Repeatability was tested by conducting the experiment on same subjects on different days. Coefficient of Variation (CV) was calculated to evaluate the repeatability of the PSE calculation. States i, iii and iv have relatively better repeatability with lower coefficient of variation (1.44%, 8.27%, and 5.57%, respectively), compared with that of the average phase and state ii (19.1%, 21.5%, respectively). Figure 10 is the PSE distribution curve of both segmented phases and average phase. For segmented phases, reasonable difference on PSE distribution was observed between two scans. By contrast, the average phase demonstrates larger difference on PSE distribution. However, although the peak value of PSE from state ii and state iv is similar between two repetition scans, the distribution is quite similar, respectively. The possible reason may be that different masks extracted by image segmentation were used for two scans’ datasets, which leads to different total number of pixels plotted in histogram. Overall, the repeatability of segmented states is acceptable and better than average phase, but not excellent compared with current publications [41,44]. The reason will be analyzed in the discussion section.

4. Discussion

We have demonstrated the feasibility of using 3D phase-resolved technique to investigate the oxygen-enhanced lung MRI. 3D radial UTE sequence with the stack-of-stars scheme was used in our study to generate 3D images of both air and pure oxygen breathing in healthy human. Since each spoke collects the center point of k-space, radial acquisition scheme has the inherent average effect, which enables it to be insensitive to respiratory and cardiac motion. Compared to the 2D IR-HASTE sequence, 3D UTE allows free-breathing and interpolation in kz direction allows us to reconstruct more planes with higher resolution [45]. Despite lower MPSE value, UTE MRI provides more details of lung tissue and vessels than IR-HASTE sequence. PSE maps of variable planes were investigated as well, as shown in Figure 6. All subjects’ results show that the PSE in posterior area is higher than that in anterior region. The possible reason could be that the gravity causes more gas to gather at the back area when volunteer is in supine position during experiment [20,42]. Another explanation could be the various vascular distribution as the oxygen-enhanced MRI is the combined results of ventilation, diffusion and perfusion. On the other hand, we also found that the respiratory motion effect is smaller in the anterior region as there is less soft blur.

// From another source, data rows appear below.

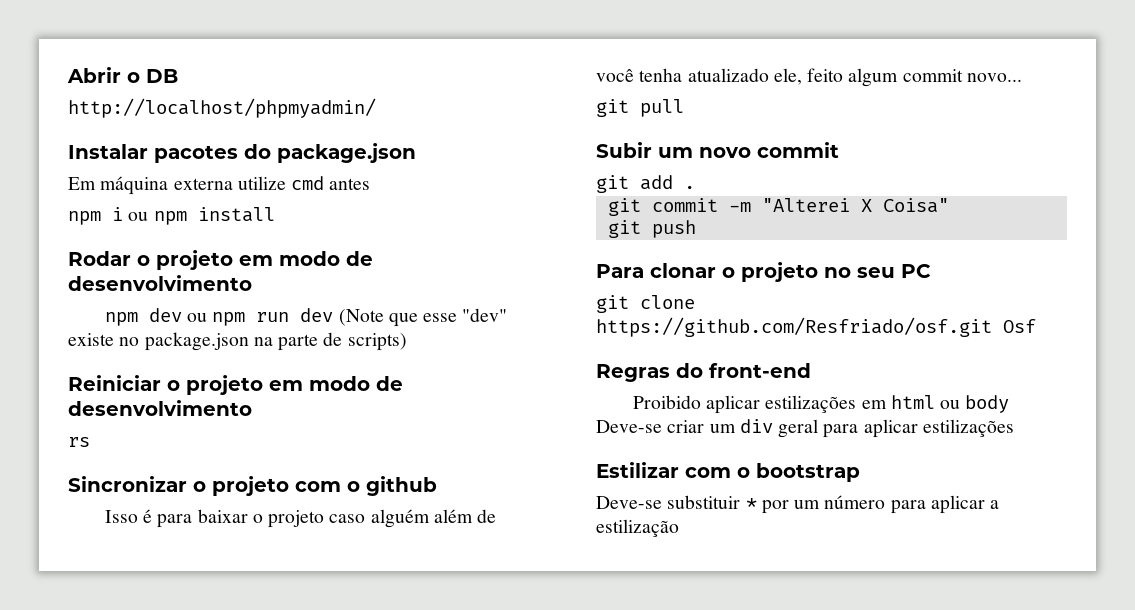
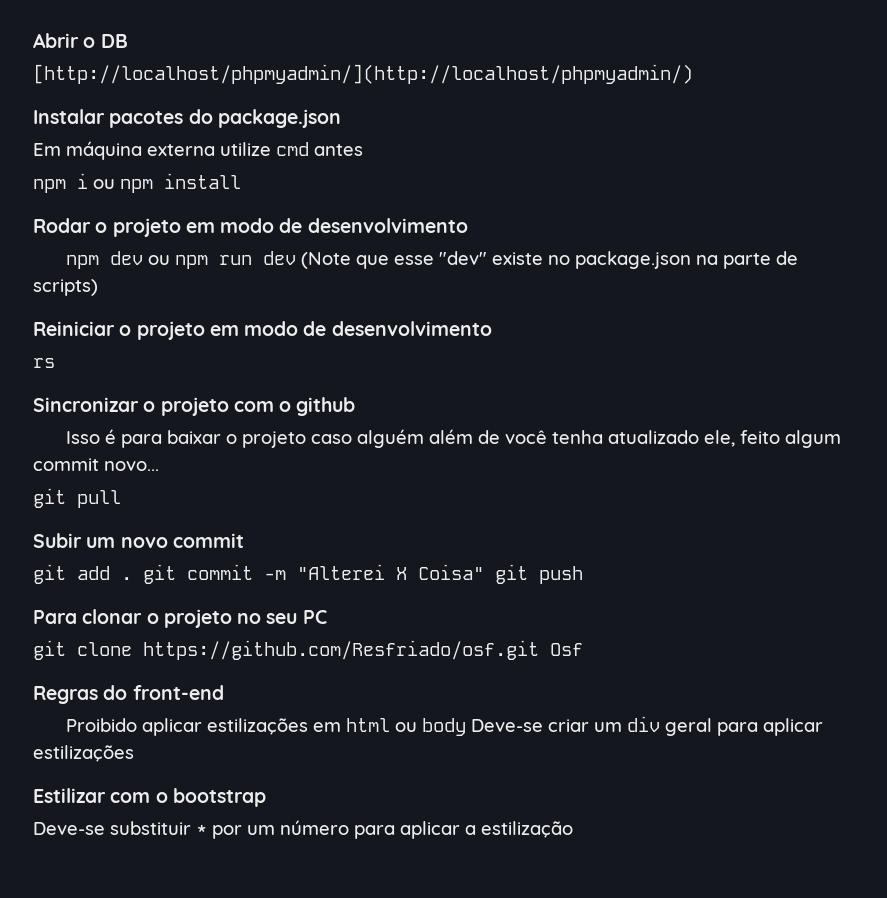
- http://localhost/phpmyadmin/
+ [http://localhost/phpmyadmin/](http://localhost/phpmyadmin/)
- git add .
- git commit -m "Alterei X Coisa"
- git push
+ git add . git commit -m "Alterei X Coisa" git push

Since lung density and volume are changing while breathing, it is difficult to lock a specific state of a respiratory cycle. 3D UTE images in the average phase have residual blurring near diaphragm, as displayed in Figure 8. The common method is to use the respiratory gate and ECG gate to collect signals at the end of expiration [24,25] and throw away other signals. In our study, a self-gated method was used to separate the respiratory phases so that there are no dropped signals and more motion states could be extracted. Sliding window technique was applied to reconstruct 24 phases from the end of expiration to the end of inspiration, in which four represented phases including both end states and two middle states were selected for the final calculation based on the diaphragm position. A significant advantage of this approach is that segmented phase pair is much more accurately co-registered spatially than the traditional method based on the threshold of respiratory signal amplitude.

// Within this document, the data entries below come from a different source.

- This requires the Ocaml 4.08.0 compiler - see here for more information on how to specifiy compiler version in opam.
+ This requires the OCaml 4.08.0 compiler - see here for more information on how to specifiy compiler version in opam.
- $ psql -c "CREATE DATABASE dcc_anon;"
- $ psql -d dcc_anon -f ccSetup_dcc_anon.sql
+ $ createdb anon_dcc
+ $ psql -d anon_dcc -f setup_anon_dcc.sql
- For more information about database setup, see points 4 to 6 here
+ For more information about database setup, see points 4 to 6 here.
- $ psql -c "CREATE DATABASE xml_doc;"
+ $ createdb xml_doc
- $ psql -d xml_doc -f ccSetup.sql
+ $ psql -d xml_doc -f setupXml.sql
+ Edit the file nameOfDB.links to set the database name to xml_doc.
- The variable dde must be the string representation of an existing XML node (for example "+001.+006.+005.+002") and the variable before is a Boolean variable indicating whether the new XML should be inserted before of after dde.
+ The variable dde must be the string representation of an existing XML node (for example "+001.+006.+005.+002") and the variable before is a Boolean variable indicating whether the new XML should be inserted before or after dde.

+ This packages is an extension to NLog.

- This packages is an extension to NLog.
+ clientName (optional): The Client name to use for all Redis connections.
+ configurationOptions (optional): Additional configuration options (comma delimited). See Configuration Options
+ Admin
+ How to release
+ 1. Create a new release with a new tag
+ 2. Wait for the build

We also investigated a new data acquisition protocol in this study. For traditional oxygen-enhanced MRI experiments, the same image volume should be collected twice, which increases the scan time, especially for phase-resolved imaging which needs more spokes for visualizing separated phases. The sequence was conducted continuously throughout the whole experiment, including the air, wash-in process and 100% oxygen part. Therefore, simplified experiment operation and zero time interval among every part also reduced the experiment time, consequently bringing less bulk motion that is likely exacerbated by relatively long examination times used in traditional protocol. Since radial acquisition allows the reconstruction with arbitrary spoke groups, the continuous protocol with sliding window reconstruction also could be used to investigate the wash-in and wash-out time of oxygen-enhanced MRI, which is beyond the scope of the present work but would be investigated in the future study.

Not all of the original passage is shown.